The following image shows some examples of image translation problems.
This article will mainly cover the following two papers:
- Image-to-Image Translation via Conditional Adversarial Networks [2] - Pix2pix
- Unpaired Image-to-Image Translation using Cycle-Consistent Adversarial Networks [3] - Cycle GAN
Images used in this article are taken from [2, 3] unless otherwise stated.

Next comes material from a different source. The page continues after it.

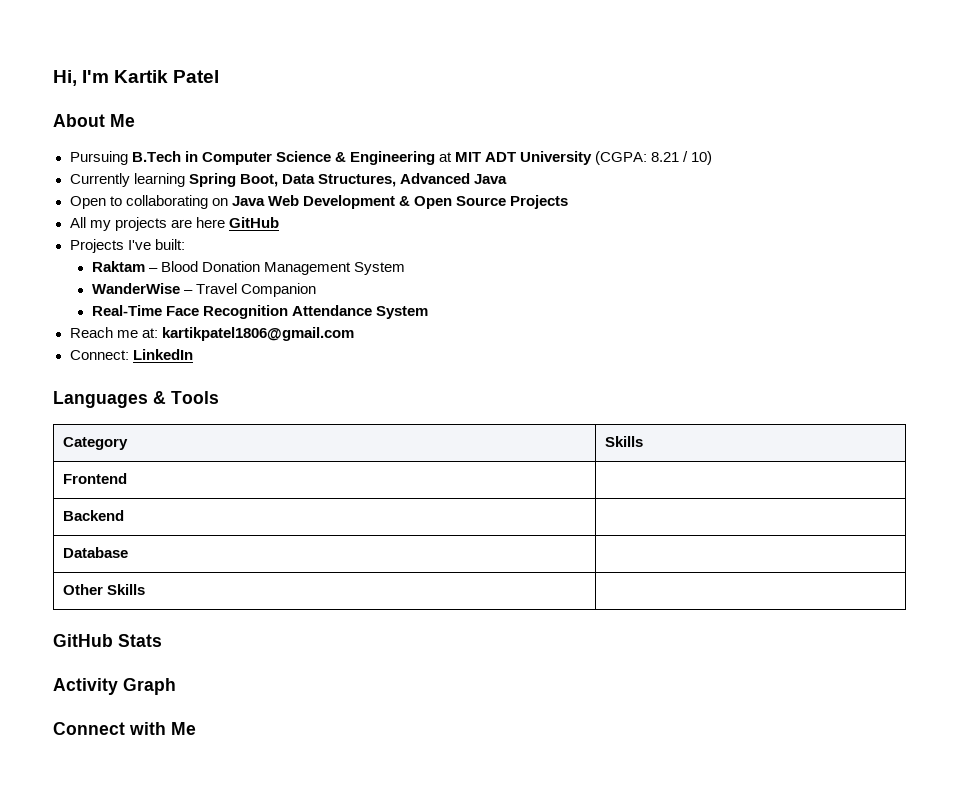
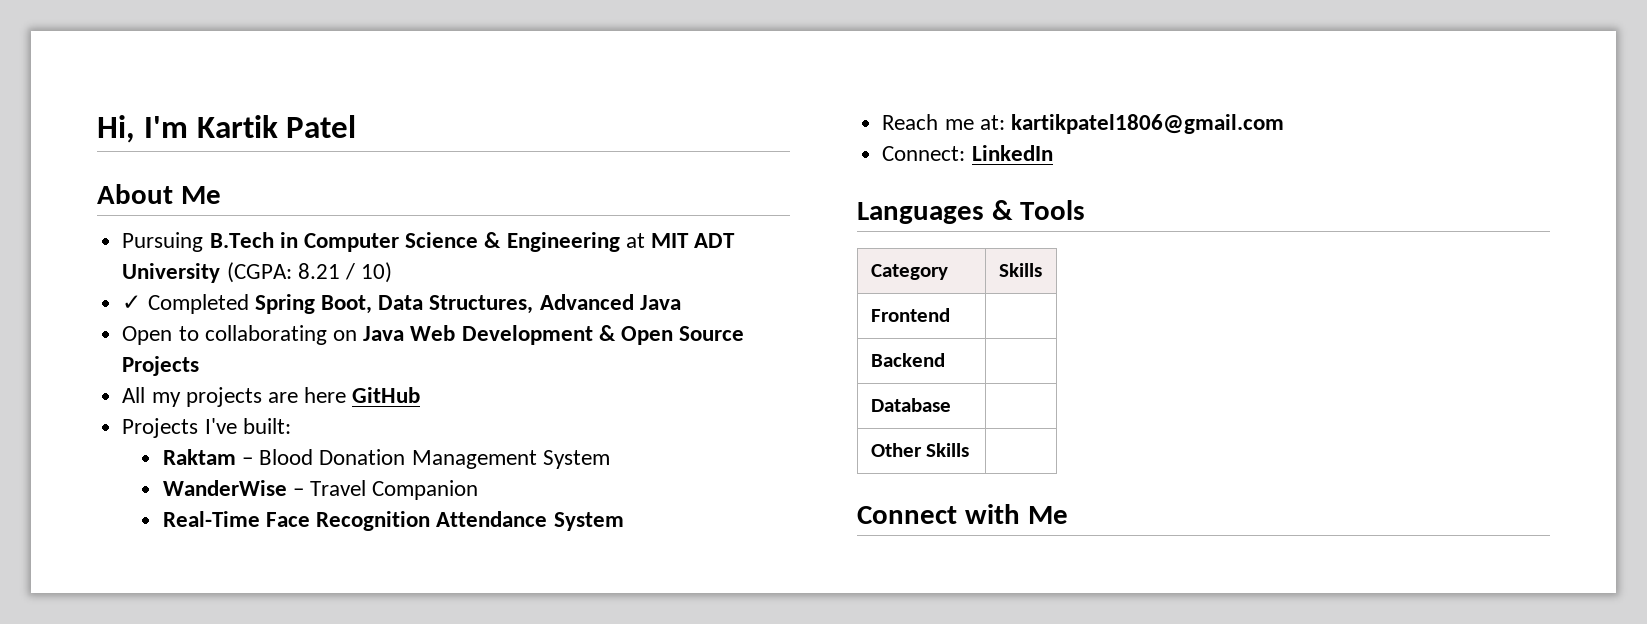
- Currently learning Spring Boot, Data Structures, Advanced Java
+ ✓ Completed Spring Boot, Data Structures, Advanced Java
- GitHub Stats
- Activity Graph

Image-to-Image Translation via Conditional Adversarial Networks - Pix2pix
The paper examines an approach to solving the image translation problem based on GANs [1] by developing a common framework that can be applied to many different forms of problems in which paired training data is available. As GANs have a generator $G$ and a discriminator $D$, the main goal of the generator is to learn how to transform an image $a$ from domain $A$ into an image $b$ from domain $B$ and the goal of the discriminator is to try to classify whether the input image was created by the generator or it came from the available dataset.
Pix2pix makes the assumption that paired data is available for the image translation problem that is being solved. In contrast to that, Cycle GAN, discussed in later parts of this article, is created in order to support working with unpaired data.
Having paired data also allows Pix2pix to additionally constrain the learning process by conditioning discriminator on the input image. To accomplish this, conditional GANs (cGANs) are used [4].
Training is accomplished by optimizing the following objective:
$$
\mathcal{L}_{cGAN} (G, D) = \mathbb{E}_{x, y} \Big[ \log D(x, y) \Big] + \mathbb{E}_{x, z} \Big[\log (1 - D(x, G(x, z))) \Big]
$$
Generator G tries to minimize this objective against an adversarial D that tries to maximize it.
$$
G^* = arg \min_G \max_D \mathcal{L}_{cGAN} (G, D)
$$
For research purposes, the paper also tries a variant of the mentioned loss without conditioning.
$$
\mathcal{L}_{GAN} (G, D) = \mathbb{E}_{y} \Big[ \log D(y) \Big] + \mathbb{E}_{x, z} \Big[\log (1 - D(G(x, z))) \Big]
$$
Some papers have shown that mixing the GAN objective with a traditional loss (like $\ell_1$ and $\ell_2$) can be beneficial during the learning process [5]. This forces the generator not only to try and fool the discriminator, but also to try and be as close to the input sample on a pixel level in $\ell_1$ or $\ell_2$ sense. This makes sense in case when paired data is available due to images sharing a part of structure like black and white photos compared to the colored photo.
$$
\mathcal{L}_{L1} (G) = \mathbb{E}_{x, y, z} \Big[ ||y - G(x, z)||_1 \Big]
$$
Putting it all together:
$$
\mathcal{L}_{cGAN} (G, D) = \mathbb{E}_{x, y} \Big[ \log D(x, y) \Big] + \mathbb{E}_{x, z} \Big[\log (1 - D(x, G(x, z))) \Big]
$$
$$
\mathcal{L}_{GAN} (G, D) = \mathbb{E}_{y} \Big[ \log D(y)\Big] + \mathbb{E}_{x, z} \Big[\log (1 - D(G(x, z))) \Big]
$$
The final objective for optimization is as follows:
$$
G^* = arg \min_{G} \max_{D} \mathcal{L}_{cGAN} (G, D) + \lambda \mathcal{L}_{L1} (G)
$$
Model and architecture
Generator and discriminator architectures are adapted from [6]. Some of the important things to mention are:
- Generator uses skip connections
- Discriminator works on patches
Generator
Image-to-image translation problems often map a high-resolution image to a different high-resolution image. Having a traditional bottleneck layer in the generator can force it to learn a complex mapping between input-output, even though this is not required if images are sharing overall structure. For example, in image colorization problems (converting black-white images to colorized images) there is no need to encode-decode the structure and texture of the image as they are almost identical.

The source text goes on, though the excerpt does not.